-
Feb 18th, 2021, 10:44 PM
#1
Thread Starter
Fanatic Member
In vbRichClient5 sqlite, the "indexed by" clause sometimes gives a runtime error
I use vbRichClient5.dll for sqlite.
Let's say I create and populate a temporary table like this:
Code:
sql = ""
sql = sql & "create temp table if not exists T1 ( "
sql = sql & "TID INTEGER Primary Key, "
sql = sql & "CUST_FNAME TEXT, "
sql = sql & "CUST_LNAME TEXT ) "
Cnn.Execute sql
sql = "create index if not exists idx1 on T1 ( CUST_FNAME ) "
Cnn.Execute sql
sql = "create index if not exists idx2 on T1 ( CUST_LNAME ) "
Cnn.Execute sql
sql = "Insert Into T1 ( CUST_FNAME, CUST_LNAME ) values ('John', 'Smith')"
Cnn.Execute sql
sql = "Insert Into T1 ( CUST_FNAME, CUST_LNAME ) values ('Robert', 'Ashton')"
Cnn.Execute sql
The above code successfully creates and populates the table.

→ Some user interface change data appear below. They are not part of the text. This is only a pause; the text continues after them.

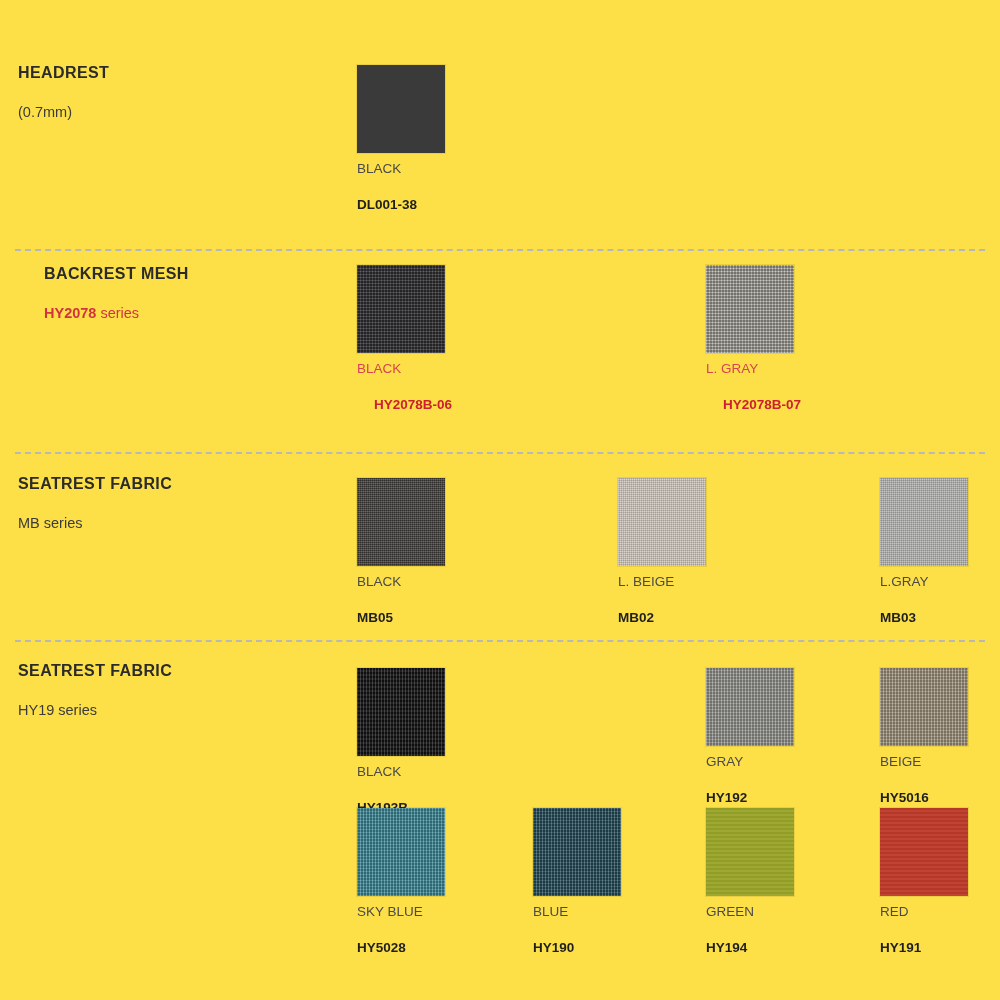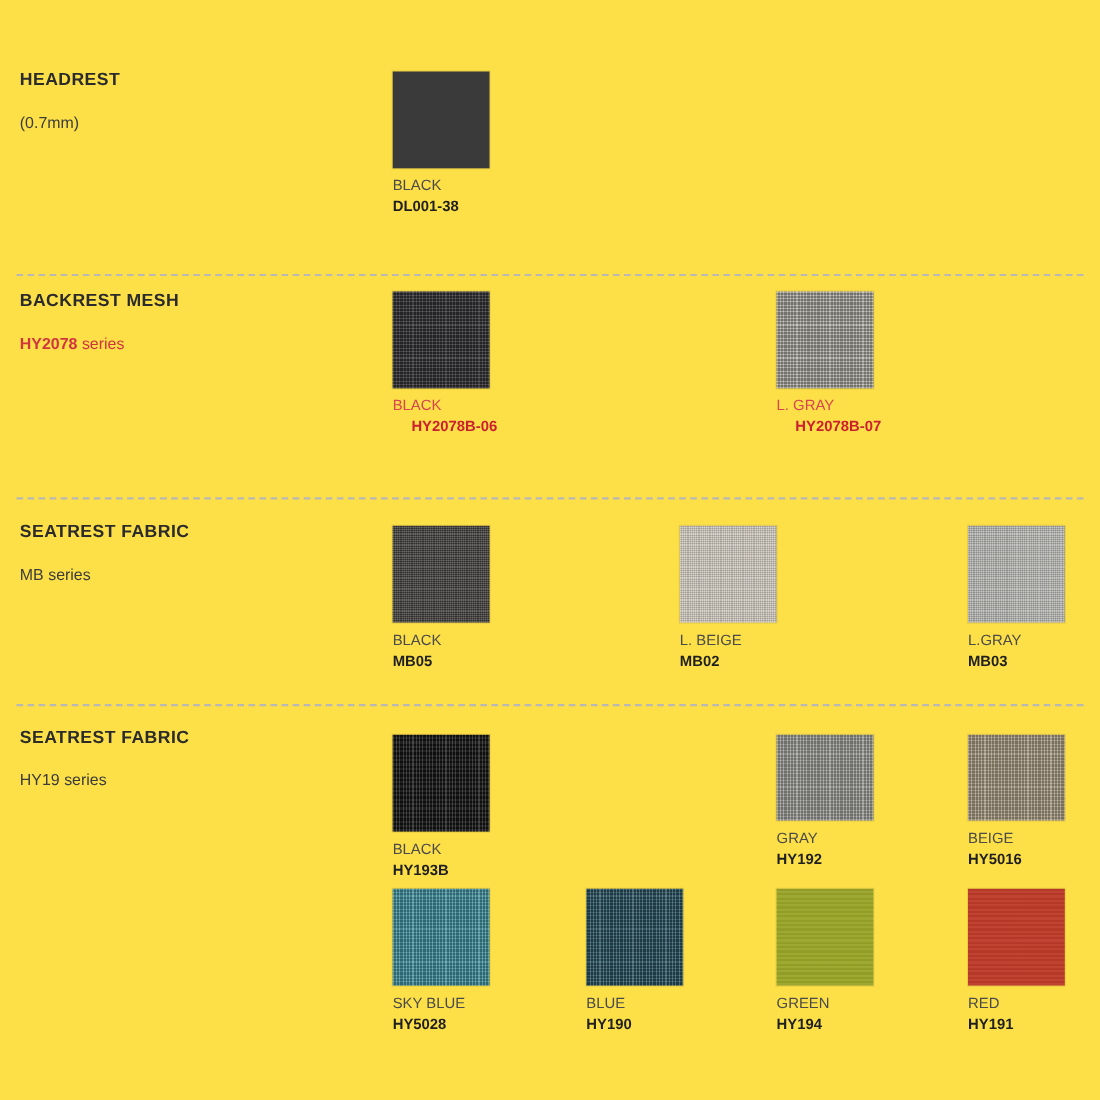--- a/index.html
+++ b/index.html
@@ -80,7 +80,7 @@
     white-space: nowrap;
   }
   .swatch-code {
-    margin-top: 2px;
+    margin-top: 19px;
     font-size: 13.5px;
     font-weight: bold;
     color: #1f1f1f;

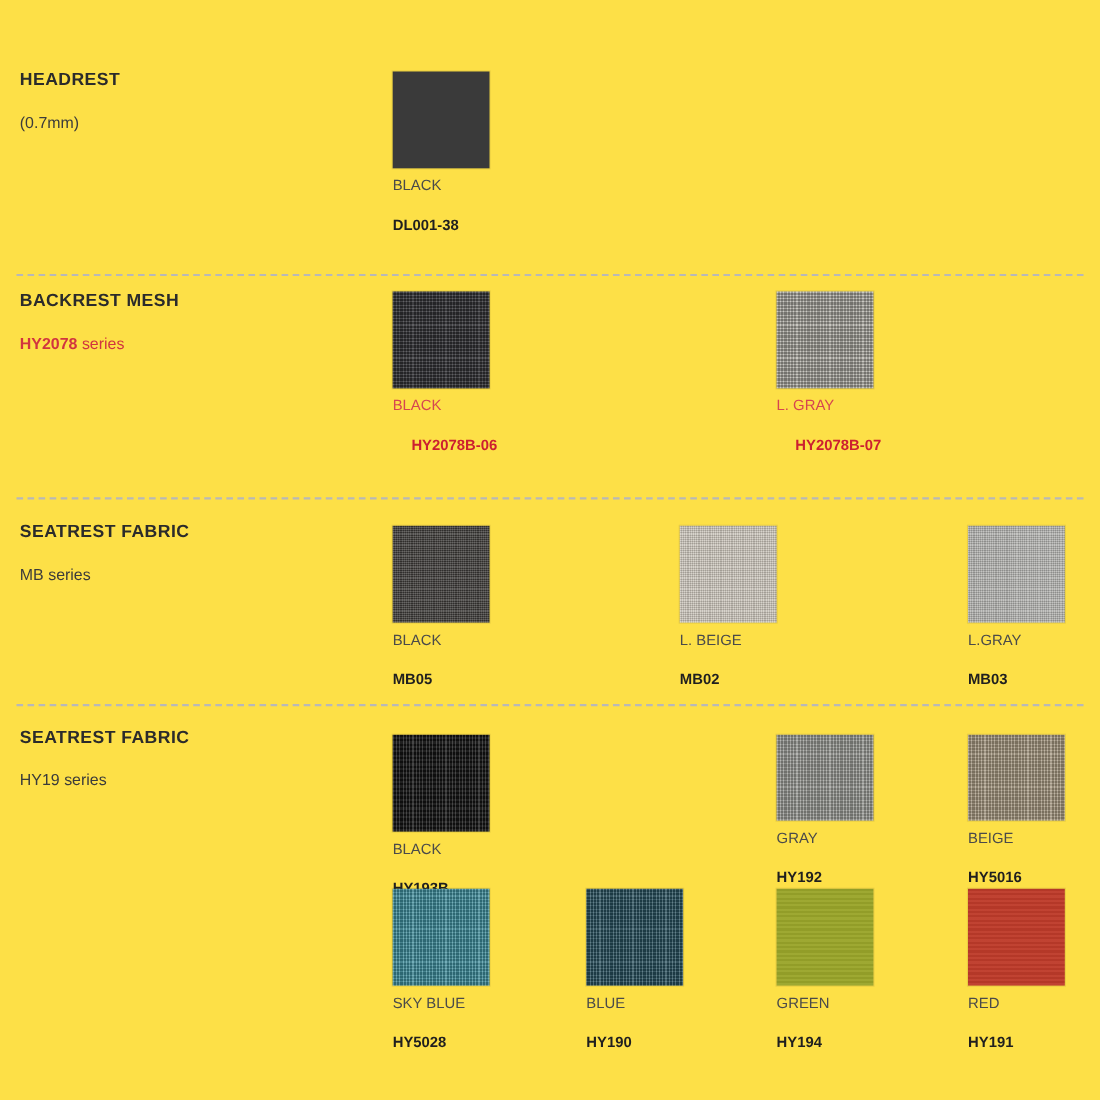--- a/index.html
+++ b/index.html
@@ -139,7 +139,7 @@
 
   <div class="divider" style="top:249px;"></div>
 
-  <div class="section-label" style="top:265px;">
+  <div class="section-label" style="top:265px;margin-left:26px;">
     <div class="section-title">BACKREST MESH</div>
     <div class="section-sub red">
       <span class="strong">HY2078</span><span> series</span>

But then the next query fails:
Code:
sql = "select TID, CUST_FNAME, CUST_LNAME from T1 indexed by idx2 where CUST_LNAME <> ''"
Set Rs = Cnn.OpenRecordset(sql)
Right on the OpenRecordset statement it gives me a runtime error "No query solution"
If I remove the indexed by clause, the query works fine.
Even an update query has the same problem:
Code:
sql = "update T1 indexed by idx2 set CUST_LNAME = upper(CUST_LNAME) where CUST_LNAME <> ''"
Cnn.Execute sql
Right on the Cnn.Execute statement it gives me the same runtime error "No query solution"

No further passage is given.